I have discovered I’m a happy little medium of introvert and extrovert, landed somewhere between needing nights in to watch silly movies, take baths and listen to music…as much as wanting to go out and drink, gab, gossip and gape. There has to be a middle ground in there somewhere. Moderate is my middle name.

The thing is, when I’m alone, I’m almost never really alone. I have my computer, my newstream, my newfound instragram followers and most importantly my phone nearby. The nights I have no contact it feels like an eternity and the nights that I don’t feel love, a lifetime.

It’s funny, if a lonely girl wants to hear from you, it’s needy, but if a boy expresses jealousy, inquiry, insecurity or neediness…it’s oddly endearing. Deep down isn’t that what every girl wants? I have had drunk texts, dick pics, people who wouldn’t stop messaging to take a nap and somebody who once an hour needed confirmation that I indeed loved him and he was what I wanted, he was my future. You know what, all of these people, these people who incessantly texted, brought up the future too early, brought up sex too often, all these people who could overwhelm or even jeezes, scare me…filed me at one point or another in the insecure girl category because I asked for an explanation.
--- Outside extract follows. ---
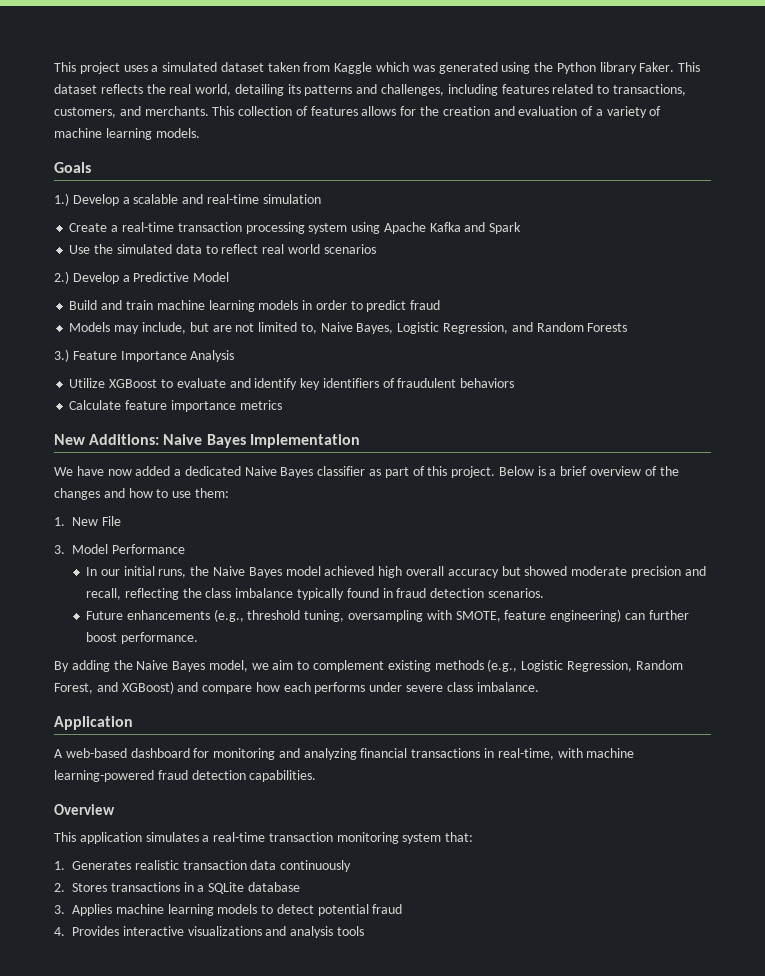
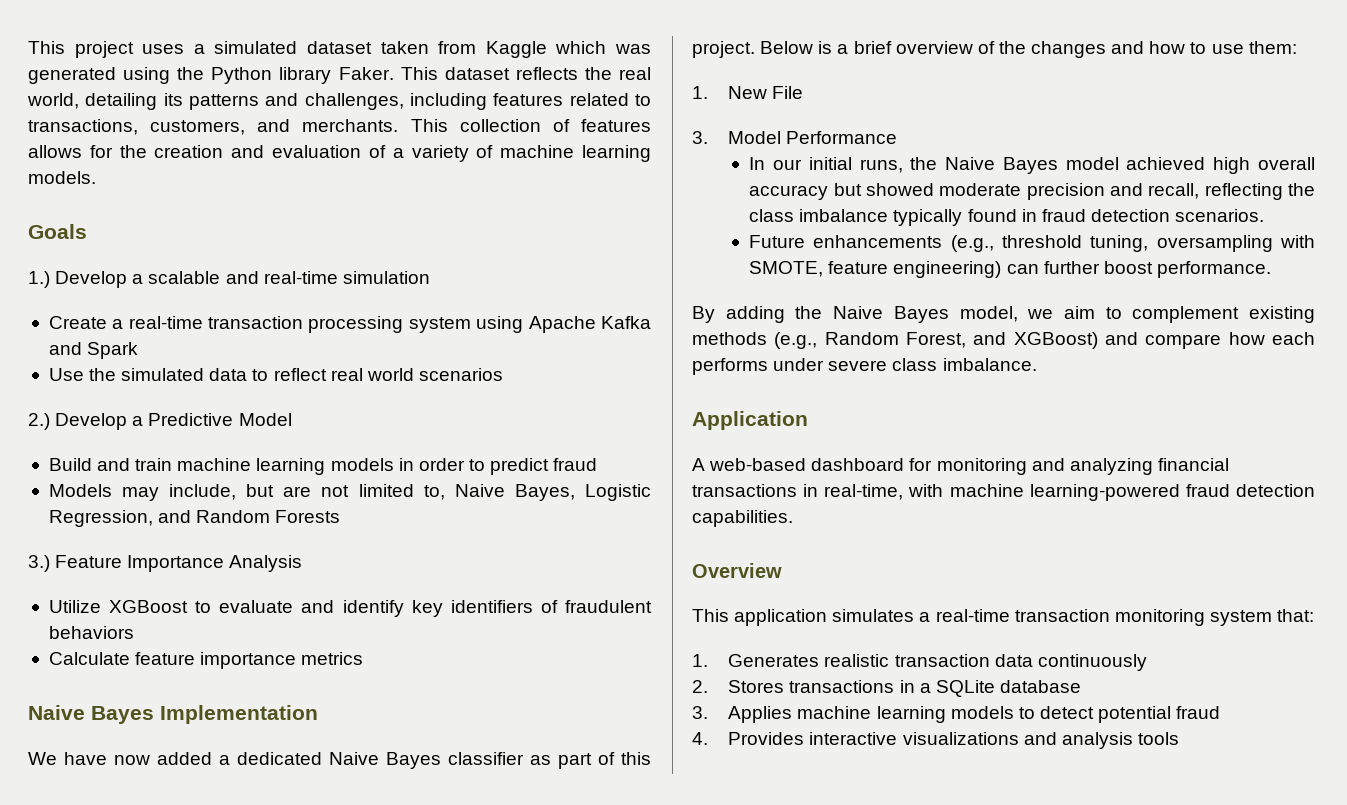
- New Additions: Naive Bayes Implementation
+ Naive Bayes Implementation
- By adding the Naive Bayes model, we aim to complement existing methods (e.g., Logistic Regression, Random Forest, and XGBoost) and compare how each performs under severe class imbalance.
+ By adding the Naive Bayes model, we aim to complement existing methods (e.g., Random Forest, and XGBoost) and compare how each performs under severe class imbalance.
An apology, a conversation, a confirmation, an acknowledgement, the desire to say goodnight, an attempt to wake them…these things eventually put girls into the needy, crazy, clingy or desperate category. The unfair part is most girls I know have done nothing anywhere near as out there as guys I know – no hail mary angry emails, no justified need to know what really happened phone calls, no fists through walls, no storming in jealous after the cable guy stayed a little too long rants…but yet, every misstep, every unanswered text, every rejected advance, every notch in their belt seems like one more little strike against their unmarred character and judgement. If a girl shows emotion, better get the valium. A guy, better mark the history books.

The thing is, everybody can be needy and everybody can be insecure, it’s just a matter of understanding that deep down, waayyy deep down…you can do anything you want to because frankly, needy or not, it’s what you need.